This is Africa : 7 Must-See African Lakes
There is something about large bodies of water that draws humans and animals alike.
Maybe it’s the silence that engulfs their surroundings, the tiny ripples of water, the harmonious sounds of waves washing up on the shores, or simply being out in the middle of nowhere, but it’s a truly wonderful experience and any trip to Africa would not be complete without a visit to these incredible bodies of water. Here are seven of the most incredible lakes in Africa:
Lake Kariba, Zimbabwe
Lake Kariba stretches across 1,300 kilometres upstream from the Indian Ocean, along the Zambia-Zimbabwe border.
Kariba, which is the world’s largest man-made lake and reservoir by volume, was filled between 1958 and 1963 following the completion of the Kariba dam at its northern eastern end, flooding Kariba Gorge on the Zambezi River.
Lake Victoria, Kenya
Lake Victoria is the world’s second largest freshwater lake after Lake Superior in North America, covering an area of 68,800 square kilometres, roughly the size of the Republic of Ireland.
The lake, located in Kisumu County in Kenya, stands as Africa’s largest lake by area and the largest tropical lake in the world.
Lake Malawi, Malawi
Located between Malawi, Mozambique and Tanzania, Lake Malawi has enjoyed its fair share of attention from visitors arriving to Malawi from other African countries and abroad.
It stands as the third largest lake in Africa and the ninth largest in the world earning a place in the history books as a UNESCO World Heritage site.
Lake Naivasha, Kenya
Lake Naivasha is a freshwater lake lying outside the town of Naivasha and an hour and a half drive from Kenya’s capital of Nairobi.
The name, Naivasha, is derived from Maasai name Nai’posha to mean rough water because of storms which often come to the area.
Lake Tanganyika stands as the longest freshwater lake in the world at 410 miles and the second deepest lake in the world only after Lake Baikal in Siberia.
The lake is also second largest in Eastern Africa and is shared by four countries;Tanzania, the Democratic Republic of Congo (DRC), Burundi and Zambia. Tanzania has the largest chunk of the lake at 46 percent while DRC has 40 per cent.
Lake Naverone, South Africa
Lake Naverone is located on the foot of Southern Drankensberg in South Africa, in a secluded location in a valley in the foothills of Southern Drakensberg – a UNESCO world Heritage Site.
Surrounded by a 400-hectare estate, Lake Naverone provides an idyllic retreat spot for you and your family or friends to enjoy a truly uninterrupted experience of nature.
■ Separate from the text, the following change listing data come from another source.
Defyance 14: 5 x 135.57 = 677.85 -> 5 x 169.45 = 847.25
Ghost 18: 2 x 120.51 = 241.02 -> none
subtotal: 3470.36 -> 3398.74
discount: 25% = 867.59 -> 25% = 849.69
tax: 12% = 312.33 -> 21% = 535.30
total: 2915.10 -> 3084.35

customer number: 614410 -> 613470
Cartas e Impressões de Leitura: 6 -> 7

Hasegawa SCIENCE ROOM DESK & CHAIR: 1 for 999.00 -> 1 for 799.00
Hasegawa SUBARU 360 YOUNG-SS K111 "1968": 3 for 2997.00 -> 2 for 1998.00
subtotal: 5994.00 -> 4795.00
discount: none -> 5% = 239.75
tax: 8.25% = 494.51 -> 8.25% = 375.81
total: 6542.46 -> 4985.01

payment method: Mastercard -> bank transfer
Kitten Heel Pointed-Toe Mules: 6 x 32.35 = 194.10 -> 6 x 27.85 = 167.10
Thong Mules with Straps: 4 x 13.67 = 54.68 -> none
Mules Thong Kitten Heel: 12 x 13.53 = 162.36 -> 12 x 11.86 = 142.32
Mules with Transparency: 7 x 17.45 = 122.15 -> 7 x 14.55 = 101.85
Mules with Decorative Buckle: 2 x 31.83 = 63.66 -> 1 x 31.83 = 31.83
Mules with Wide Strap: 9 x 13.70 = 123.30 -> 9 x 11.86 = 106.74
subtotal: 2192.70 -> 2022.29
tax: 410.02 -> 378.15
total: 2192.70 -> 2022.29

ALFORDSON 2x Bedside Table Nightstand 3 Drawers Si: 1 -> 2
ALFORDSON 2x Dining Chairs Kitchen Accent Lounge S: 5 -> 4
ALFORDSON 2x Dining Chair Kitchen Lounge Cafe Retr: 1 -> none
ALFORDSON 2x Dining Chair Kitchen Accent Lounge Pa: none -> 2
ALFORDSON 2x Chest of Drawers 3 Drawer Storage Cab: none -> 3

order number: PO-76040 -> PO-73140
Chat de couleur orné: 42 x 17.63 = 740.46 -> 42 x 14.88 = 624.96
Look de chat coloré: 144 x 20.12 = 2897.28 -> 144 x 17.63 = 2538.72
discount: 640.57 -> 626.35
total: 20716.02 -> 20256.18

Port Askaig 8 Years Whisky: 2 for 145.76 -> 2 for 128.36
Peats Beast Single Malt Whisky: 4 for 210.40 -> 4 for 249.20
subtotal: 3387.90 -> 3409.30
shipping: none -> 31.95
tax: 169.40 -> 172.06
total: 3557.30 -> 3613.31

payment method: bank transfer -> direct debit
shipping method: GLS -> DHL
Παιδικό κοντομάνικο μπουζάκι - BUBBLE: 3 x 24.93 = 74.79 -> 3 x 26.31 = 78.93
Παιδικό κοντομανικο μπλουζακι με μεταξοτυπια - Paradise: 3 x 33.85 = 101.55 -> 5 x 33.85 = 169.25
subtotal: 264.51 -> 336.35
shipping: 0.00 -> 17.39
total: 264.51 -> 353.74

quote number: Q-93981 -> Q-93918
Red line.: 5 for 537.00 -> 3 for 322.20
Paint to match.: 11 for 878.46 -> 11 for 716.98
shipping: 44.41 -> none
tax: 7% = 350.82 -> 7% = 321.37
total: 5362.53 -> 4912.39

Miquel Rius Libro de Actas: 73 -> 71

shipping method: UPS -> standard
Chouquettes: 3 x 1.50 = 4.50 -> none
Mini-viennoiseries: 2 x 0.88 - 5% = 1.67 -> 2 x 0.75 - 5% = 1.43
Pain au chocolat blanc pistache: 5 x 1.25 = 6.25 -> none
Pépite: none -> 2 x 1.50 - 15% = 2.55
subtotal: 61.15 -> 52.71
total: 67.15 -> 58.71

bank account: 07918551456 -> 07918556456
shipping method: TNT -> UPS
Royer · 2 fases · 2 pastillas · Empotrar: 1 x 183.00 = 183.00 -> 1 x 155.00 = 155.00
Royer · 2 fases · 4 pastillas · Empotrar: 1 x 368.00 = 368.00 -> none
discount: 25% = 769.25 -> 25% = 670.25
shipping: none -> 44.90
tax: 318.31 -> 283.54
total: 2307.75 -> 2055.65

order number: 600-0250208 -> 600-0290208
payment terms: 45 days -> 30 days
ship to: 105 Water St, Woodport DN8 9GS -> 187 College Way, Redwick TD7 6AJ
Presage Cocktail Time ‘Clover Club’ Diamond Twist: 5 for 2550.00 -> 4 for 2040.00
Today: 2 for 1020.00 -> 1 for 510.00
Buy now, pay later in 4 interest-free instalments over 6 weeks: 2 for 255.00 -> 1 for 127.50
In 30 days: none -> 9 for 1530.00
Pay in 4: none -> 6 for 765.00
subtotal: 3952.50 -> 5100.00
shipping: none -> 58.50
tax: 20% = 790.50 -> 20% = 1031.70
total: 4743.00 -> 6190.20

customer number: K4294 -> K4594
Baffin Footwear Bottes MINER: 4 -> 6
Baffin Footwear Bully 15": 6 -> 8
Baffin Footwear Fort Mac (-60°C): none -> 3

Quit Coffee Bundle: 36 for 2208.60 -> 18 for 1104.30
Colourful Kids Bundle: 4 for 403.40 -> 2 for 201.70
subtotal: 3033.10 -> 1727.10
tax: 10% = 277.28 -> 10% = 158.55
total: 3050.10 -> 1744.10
While here you can take part in a variety of activities including trout fishing, hiking, mountain biking, horse riding, birding and photography.
Lake Nakuru, Kenya
Lake Nakuru is a shallow alkaline lake occupying 25 per cent of the park and is home to close to 2 million flamingos which create a pink blanket layer from a distance as they feed on algae which grows on the water’s bank.
Due to El Nino weather patterns that regularly flood the lake and change the alkaline balance, flamingo populations are known to temporarily drop off but eventually return to their regular numbers.
The lake is located in the town of Nakuru, a two-hour drive from Nairobi making it easily accessible for tourists and locals stopping through Nairobi.